Monday, November 21, 2005

7 Drinks of Mankind: Beer

Lou Killen, Good Ale.
Rudy Vallee, Stein Song.
Jacques Brel, La Biere.
Jim Ed Brown, Pop a Top.
Amy Rigby, Beer and Kisses.
The Replacements, Beer for Breakfast.
Billie Holiday, Gimme a Pigfoot and a Bottle of Beer.
Luke Kelly and the Dubliners, Jar of Porter.
Hank Thompson, A Six Pack to Go.
Dave Dudley, Two Six Packs Away.
Tommy Duncan, Who Drank My Beer (While I Was in the Rear).
The Gunshy, $4 Pabst.
Ballantine Ale.

As we enter the holiday season, our thoughts turn to drinking.

The inspiration for this series of posts comes from the book A History of the World in Six Glasses, by Tom Standage, in which the theory is ventured that human history, for the most part, can be summed up in the history of six types of beverages, with a seventh as an epilogue.

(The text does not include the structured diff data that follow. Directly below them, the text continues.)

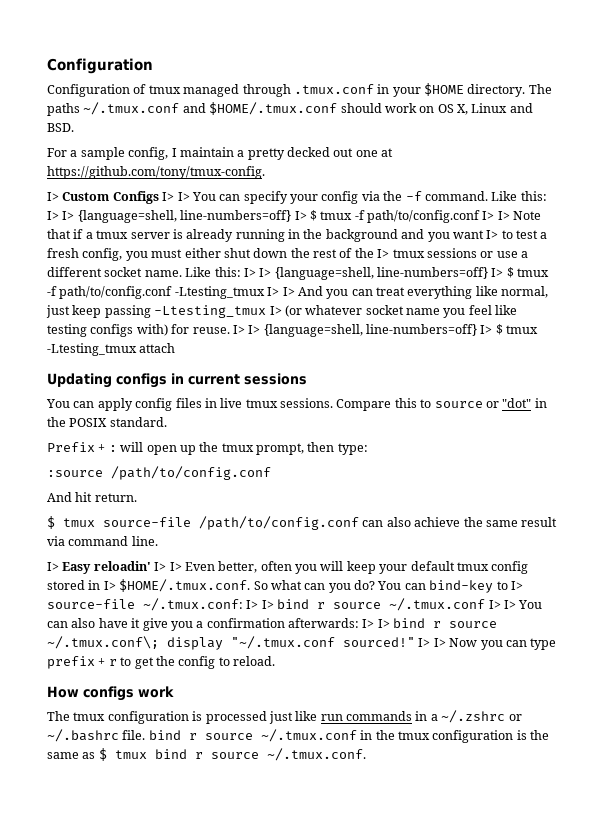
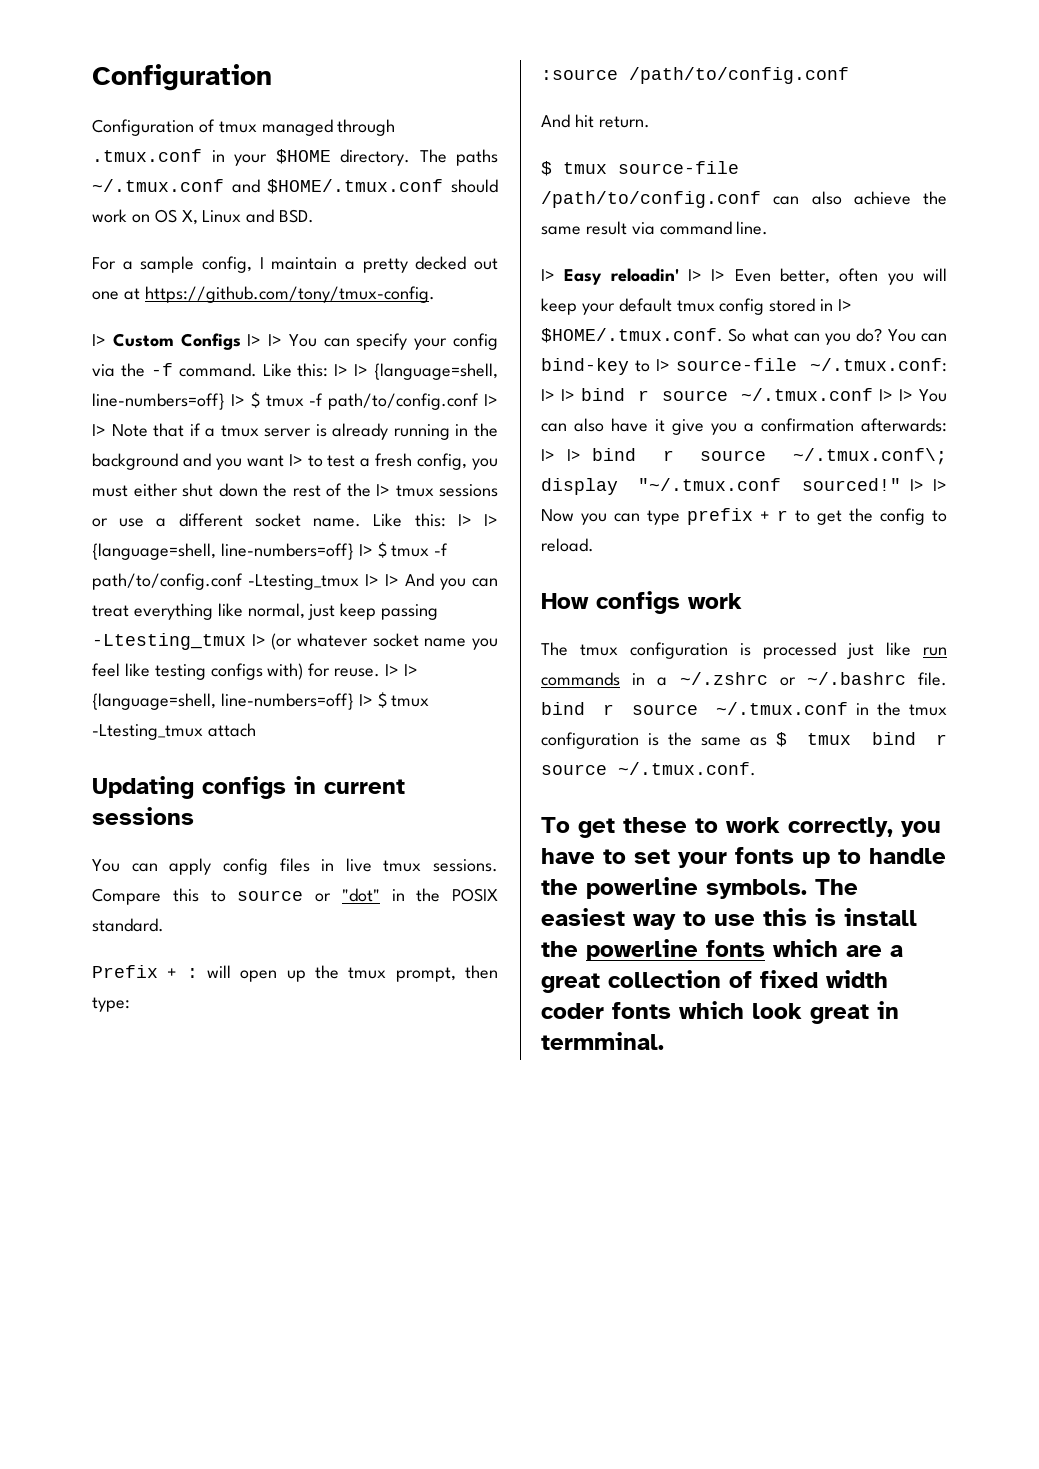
(366, 754) none -> [541,817,941,838] [541,847,946,868] [541,877,858,899] [541,908,917,930] [541,939,903,961] [541,970,888,993] [541,1001,899,1024] [541,1032,664,1050] // To get these to work correctly, you have to set your fonts up to handle the powerline symbols. The easiest way to use this is install the powerline fonts which are a great collection of fixed width coder fonts which look great in termminal.

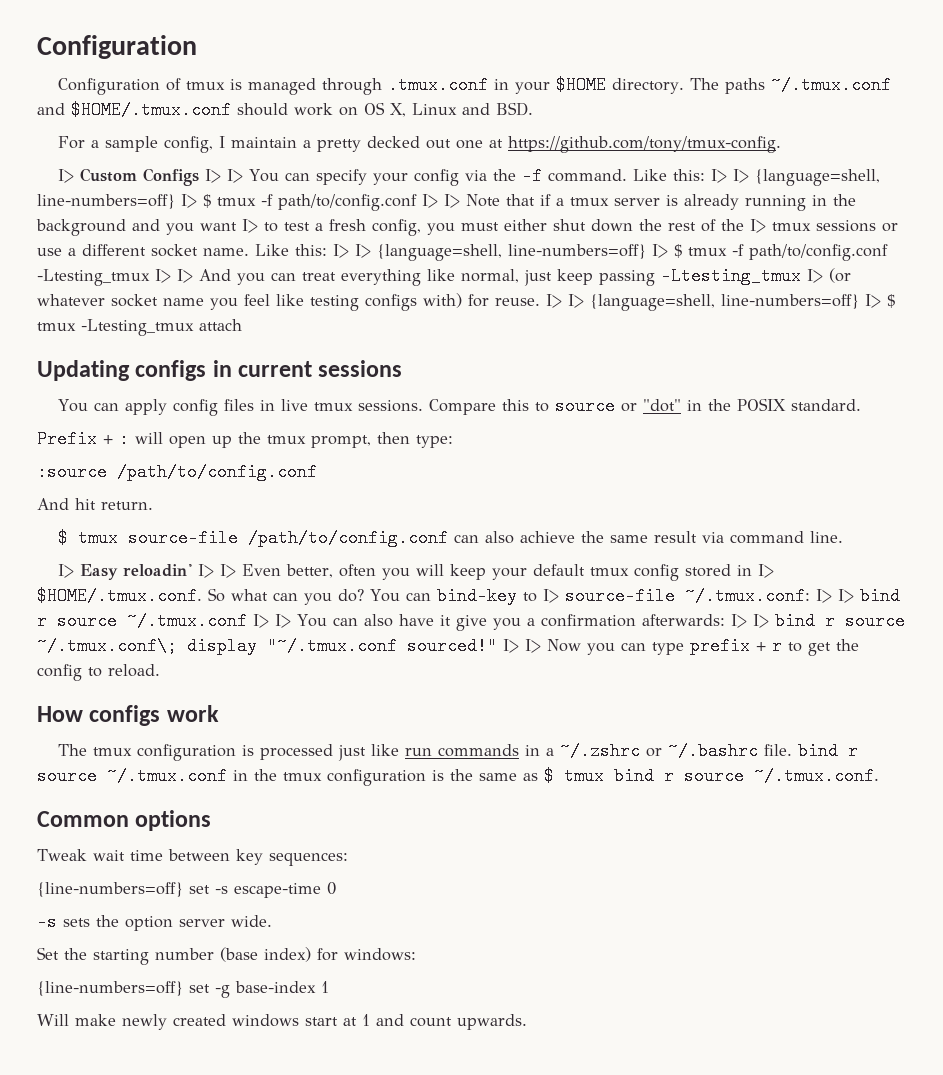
(257, 127) none -> [230,79,243,90] is
[541,817,941,838] [541,847,946,868] [541,877,858,899] [541,908,917,930] [541,939,903,961] [541,970,888,993] [541,1001,899,1024] [541,1032,664,1050] To get these to work correctly, you have to set your fonts up to handle the powerline symbols. The easiest way to use this is install the powerline fonts which are a great collection of fixed width coder fonts which look great in termminal. -> [37,810,212,831] [37,849,348,866] [37,882,336,898] [37,913,272,931] [37,947,416,965] [37,981,329,998] [37,1014,527,1030] Common options // Tweak wait time between key sequences: // {line-numbers=off} set -s escape-time 0 // -s sets the option server wide. // Set the starting number (base index) for windows: // {line-numbers=off} set -g base-index 1 // Will make newly created windows start at 1 and count upwards.

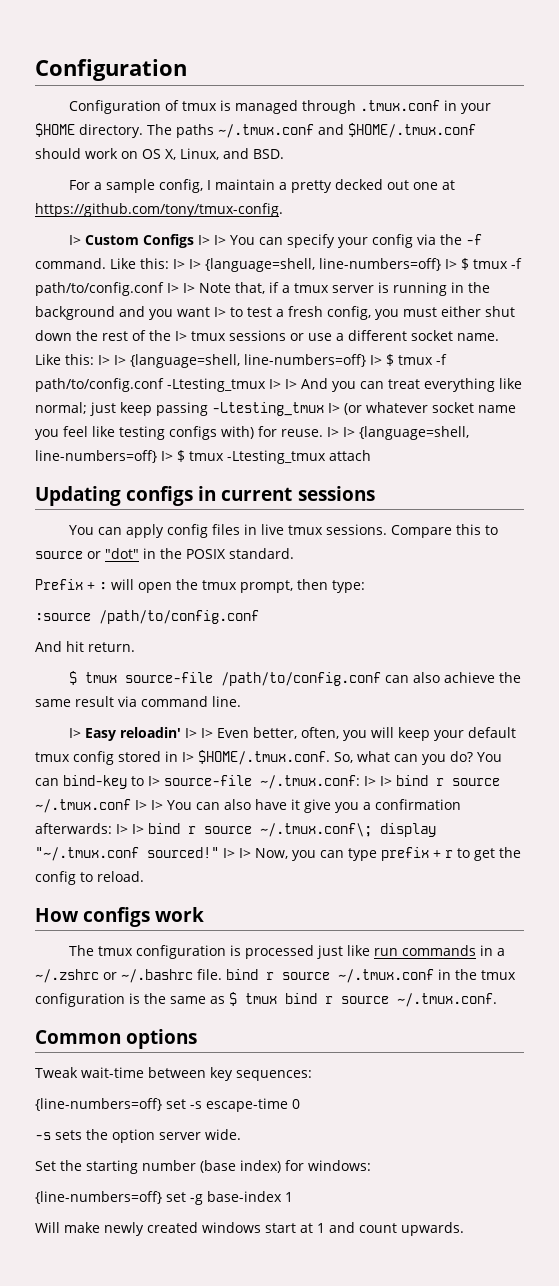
[412,103,457,115] Linux -> [180,148,219,160] Linux,
[506,194,535,206] that -> [235,282,265,294] that,
[684,194,739,210] already -> (389, 287) none
[461,269,519,283] normal, -> [35,402,87,414] normal;
[212,436,232,448] up -> (172, 587) none
[339,564,377,577] often -> [301,727,340,739] often,
[208,588,225,602] So -> [334,752,353,763] So,
[547,639,581,652] Now -> [255,848,288,859] Now,
[92,850,163,861] wait time -> [81,1067,144,1078] wait-time

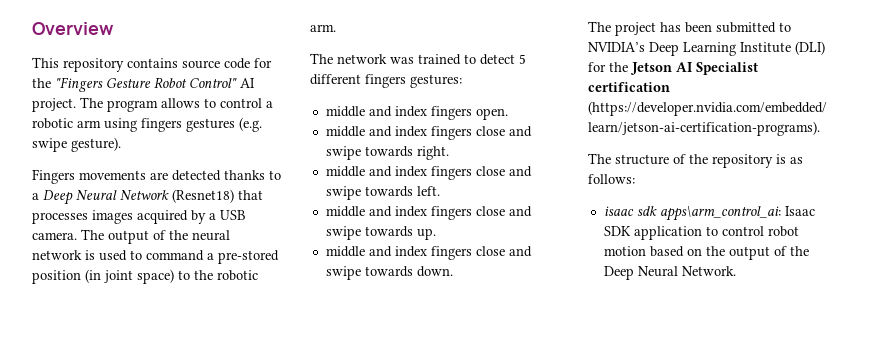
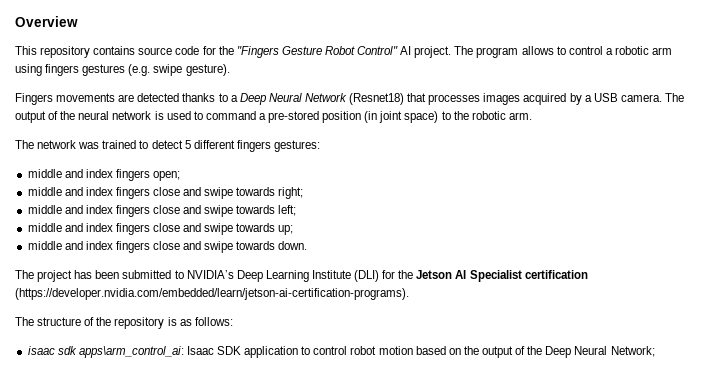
[475,108,508,120] [325,126,532,140] [325,146,449,160] [325,166,532,180] [325,186,440,200] [325,206,532,220] [325,226,436,240] open. // middle and index fingers close and swipe towards right. // middle and index fingers close and swipe towards left. // middle and index fingers close and swipe towards up. -> [153,171,181,181] [27,187,304,199] [27,205,297,217] [27,223,294,235] open; // middle and index fingers close and swipe towards right; // middle and index fingers close and swipe towards left; // middle and index fingers close and swipe towards up;
[681,266,736,276] Network. -> [610,346,655,357] Network;

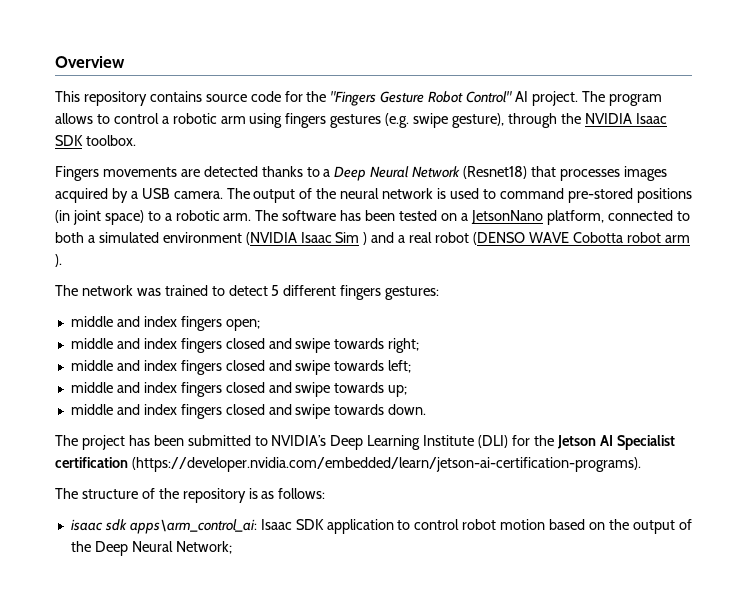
[185,64,230,76] gesture). -> [452,113,667,128] [55,135,136,146] gesture), through the NVIDIA Isaac SDK toolbox.
[258,111,362,123] a pre-stored position -> [567,188,692,203] pre-stored positions
[453,111,469,120] the -> [164,213,172,221] a
(532, 116) none -> [255,210,690,225] [55,232,690,245] [55,254,62,267] The software has been tested on a JetsonNano platform, connected to both a simulated environment (NVIDIA Isaac Sim ) and a real robot (DENSO WAVE Cobotta robot arm ).
[153,187,181,196] close -> [225,338,265,349] closed
[153,205,181,214] close -> [225,360,265,371] closed
[153,223,181,232] close -> [225,382,265,393] closed
[153,241,181,250] close -> [225,404,265,415] closed

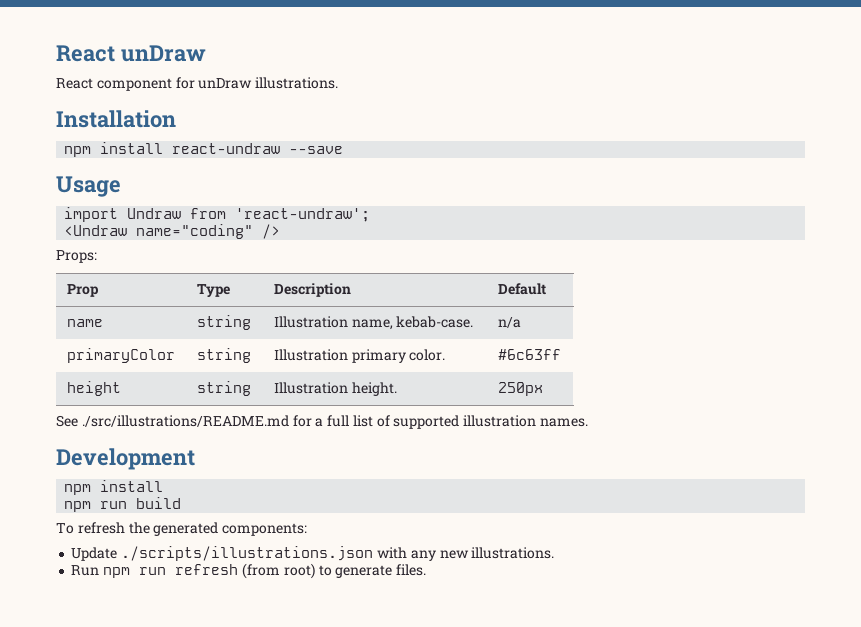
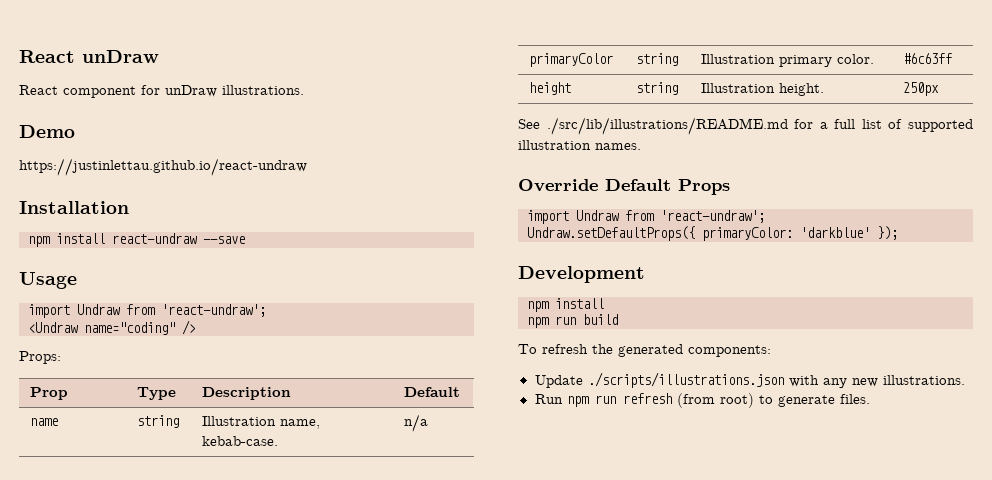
(339, 83) none -> [19,125,75,138] [19,158,307,176] // Demo // https://justinlettau.github.io/react-undraw
[81,415,289,427] ./src/illustrations/README.md -> [546,117,788,135] ./src/lib/illustrations/README.md
(589, 422) none -> [518,179,730,195] [527,210,765,224] [527,226,898,241] // Override Default Props // import Undraw from 'react-undraw'; // Undraw.setDefaultProps({ primaryColor: 'darkblue' });

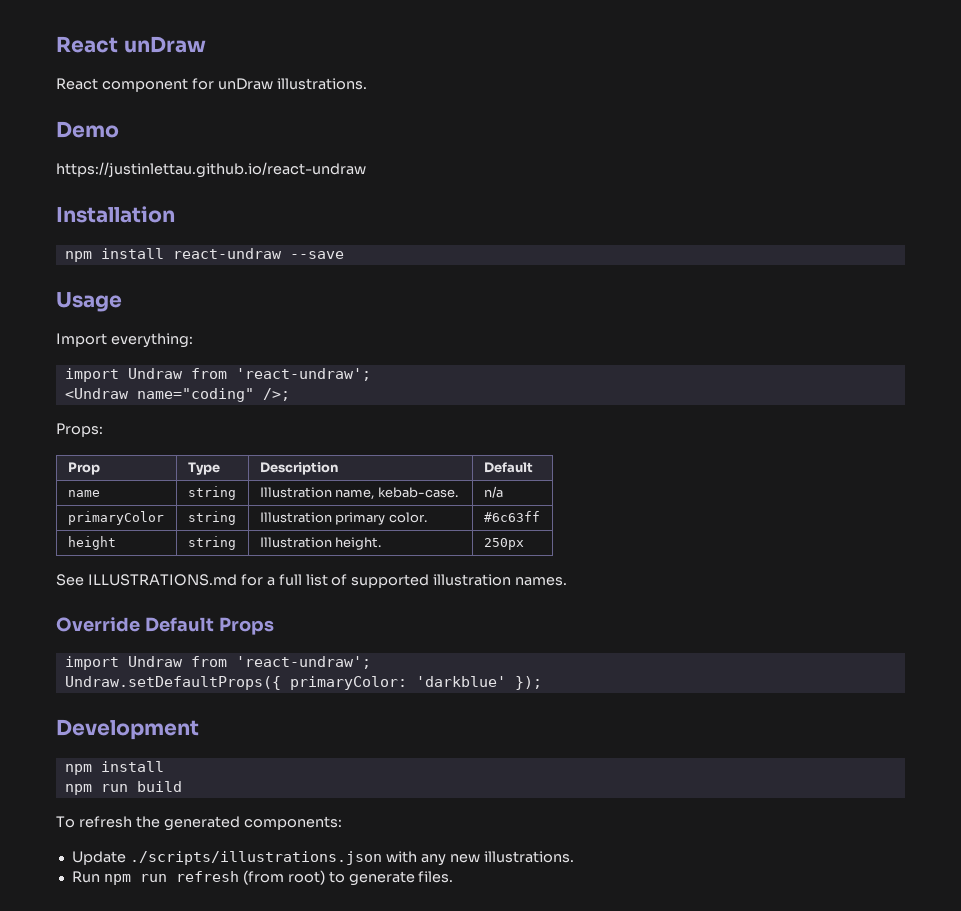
(77, 280) none -> [56,333,193,348] // Import everything:
[182,320,196,335] /> -> [262,388,290,401] />;
[546,117,788,135] ./src/lib/illustrations/README.md -> [87,574,237,586] ILLUSTRATIONS.md

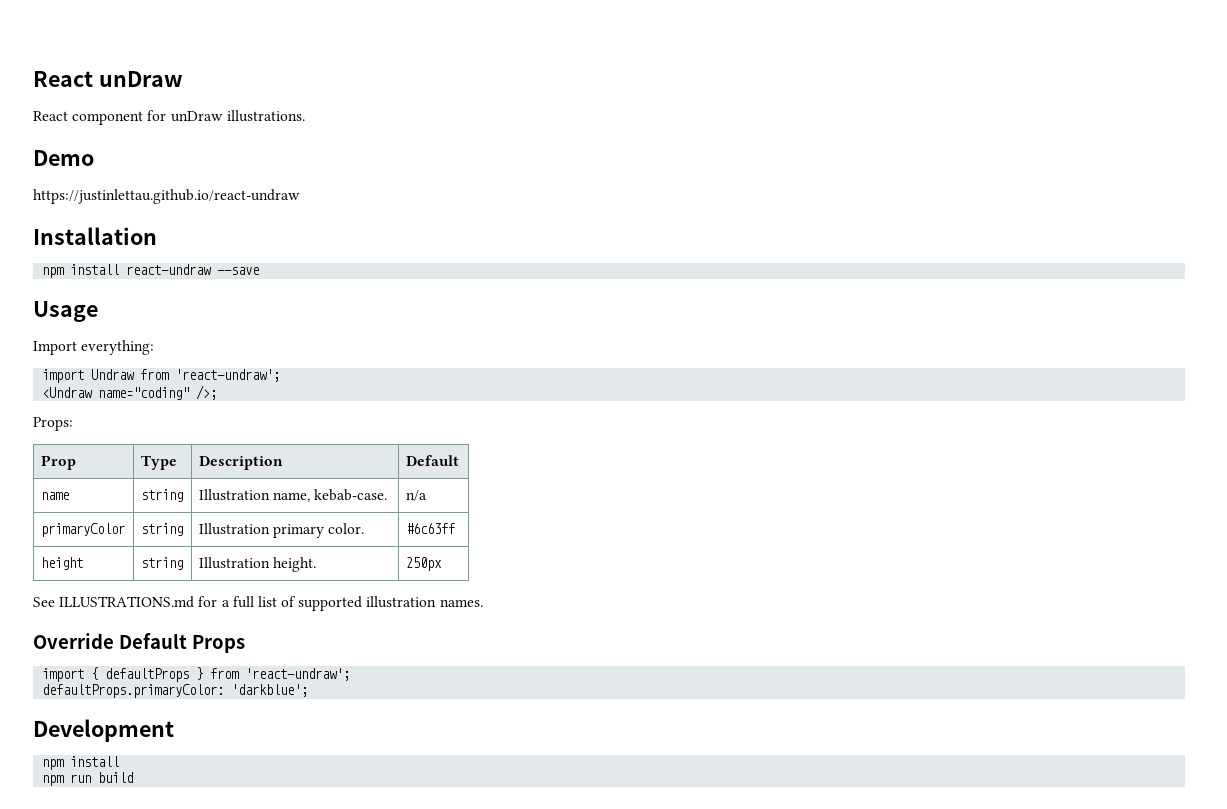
[127,656,371,669] [64,676,542,690] Undraw from 'react-undraw'; // Undraw.setDefaultProps({ primaryColor: 'darkblue' }); -> [91,667,351,682] [42,684,309,698] { defaultProps } from 'react-undraw'; // defaultProps.primaryColor: 'darkblue';
[56,816,342,831] [71,851,574,866] [71,870,454,886] // To refresh the generated components: // Update ./scripts/illustrations.json with any new illustrations. // Run npm run refresh (from root) to generate files. -> (134, 777) none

Our musical take on these seven drinks will be a group (and multi-national) effort--I'm drawing from some worthy constituents for extra songs and stories, and I think they've made this effort ten times greater than it would have been as a solitary one. In particular I want to thank the Rev. Frost of Spread the Good Word and Brian at Big Rock Candy Mountain, both of whom contributed massive numbers of songs to this project.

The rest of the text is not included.